An argument could be made that Katz is as historically important as peers like David Hockney (whose auction record is $91 million) and Gerhard Richter (whose auction record is $46.3 million)—and yet his market has lagged behind theirs. But dealer Thaddaeus Ropac, who has represented Katz for 25 years with his galleries in London, Paris, and Switzerland, has seen a steady rise in interest for the American artist in Europe, starting with institutions and, more recently, private collectors. Ropac’s first show of Katz’s paintings in Paris in the early ’90s “was a total surprise to many Europeans, including museum curators,” he said. The Centre Pompidou, which held works by American peers like Jasper Johns but not one by Katz, bought one. And the fever spread, as Ropac said; at last count he’d sold almost 50 pieces to European institutions, with the Albertina Museum in Vienna acquiring work by the artist in depth.

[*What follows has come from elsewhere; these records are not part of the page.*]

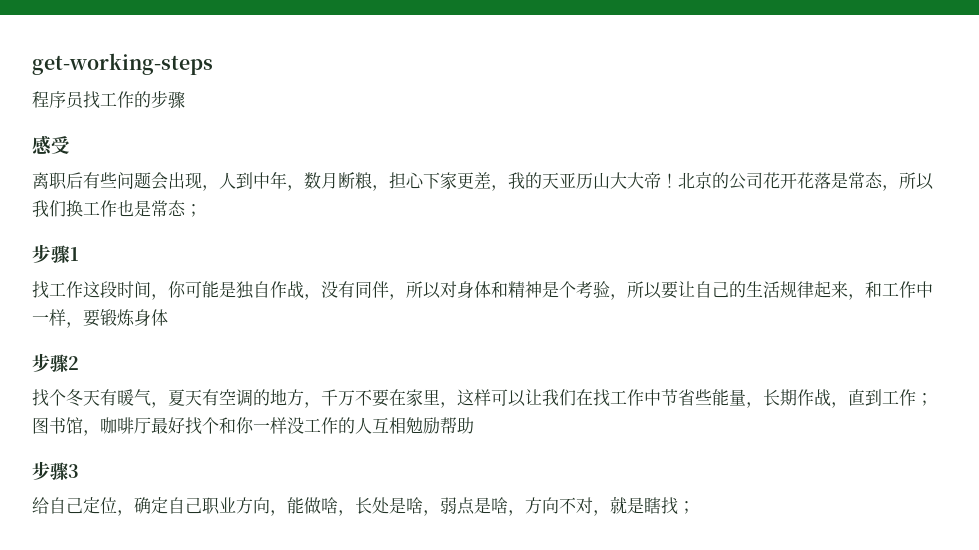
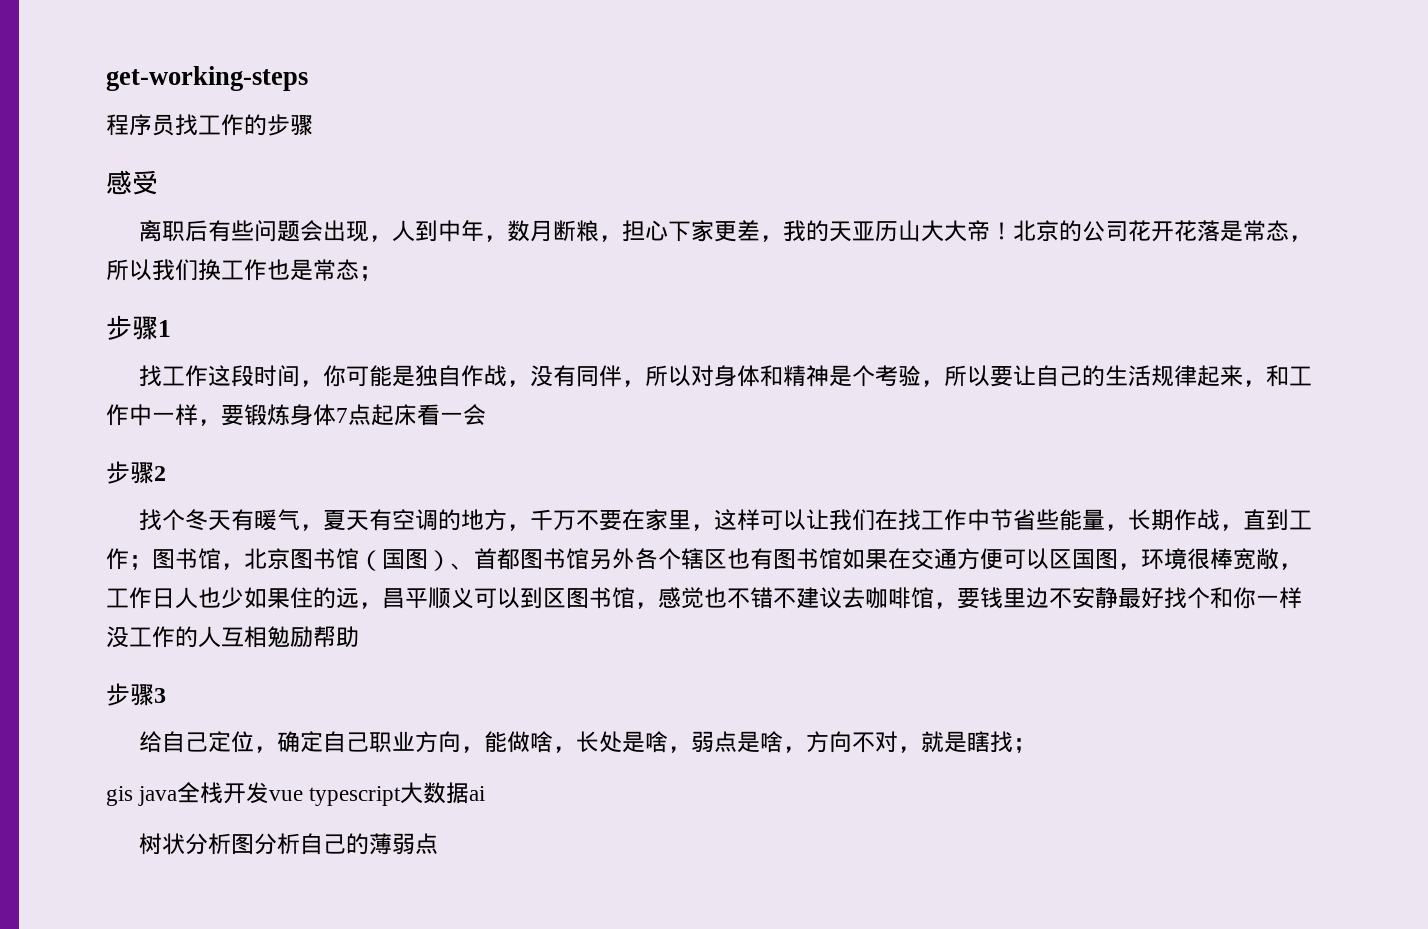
(168, 317) none -> [336,404,486,426] 7点起床看一会
[100,417,151,434] 咖啡厅 -> [244,548,1302,571] [106,587,1118,609] 北京图书馆（国图）、首都图书馆另外各个辖区也有图书馆如果在交通方便可以区国图，环境很棒宽敞，工作日人也少如果住的远，昌平顺义可以到区图书馆，感觉也不错不建议去咖啡馆，要钱里边不安静
(695, 507) none -> [106,782,486,806] [139,833,439,855] // gis java全栈开发vue typescript大数据ai // 树状分析图分析自己的薄弱点

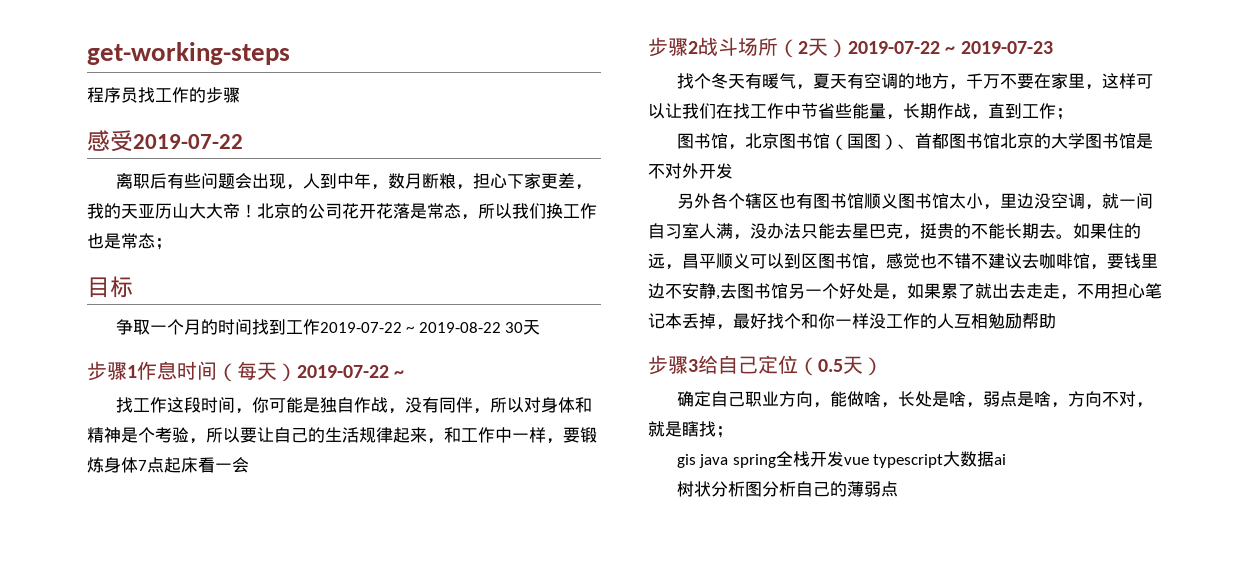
(158, 182) none -> [133,134,243,149] 2019-07-22
[106,315,171,340] 步骤1 -> [87,276,133,298] [115,319,541,335] [87,361,405,382] 目标 // 争取一个月的时间找到工作2019-07-22 ~ 2019-08-22 30天 // 步骤1作息时间（每天）2019-07-22 ~
(166, 473) none -> [698,37,1053,58] 战斗场所（2天）2019-07-22 ~ 2019-07-23
(152, 562) none -> (1073, 114) //
(589, 559) none -> [999,133,1153,149] [648,163,733,179] 北京的大学图书馆是不对外开发 //
[842,548,1302,570] [106,587,244,609] 如果在交通方便可以区国图，环境很棒宽敞，工作日人也少 -> [863,193,1153,210] [648,223,1073,240] 顺义图书馆太小，里边没空调，就一间自习室人满，没办法只能去星巴克，挺贵的不能长期去。
(1118, 598) none -> [716,283,1162,300] [648,313,733,330] ,去图书馆另一个好处是，如果累了就出去走走，不用担心笔记本丢掉，
(166, 695) // -> (698, 365) none
[254,746,278,753] ， -> [798,356,883,376] （0.5天） //
(178, 796) none -> [732,454,776,468] spring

American institutions have always had strong Katz holdings—the Met alone has works from various periods of his career. But while European museums mounted survey shows, American institutions lagged behind. “For years we were talking to many American institutions, trying to see how they could honor him with a major retrospective,” Ropac said. Then, in January, the Guggenheim announced a Katz retrospective planned for 2022. “The announcement of that show has affected the level of interest in Katz—it has changed the market.”

Other factors have contributed to the resurgence of interest—not least the fact that, at 92, Katz is still painting. And 10 years ago, he made a decision that added a certain currency to his profile when, for his New York representation, he left the well-established Pace Gallery for the younger, hipper Gavin Brown’s Enterprise. (And this even though mega-gallerist Gagosian had expressed interest in taking him on.) Brown has mounted numerous exhibitions of new paintings and sees Katz as capturing the present moment. “To be painting lived and experienced moments at 92 with a fearlessness and a confidence—I don’t know any artist a quarter or a third his age who can do that,” Brown said. “It seems as though with every painting he jumps off the cliff with complete confidence he can fly.”

Brown added, in mind of a legacy still propagating, “young artists and the primary market have great respect and a great response to that. He’s painting in the last period of his life and he is doing it at full speed.”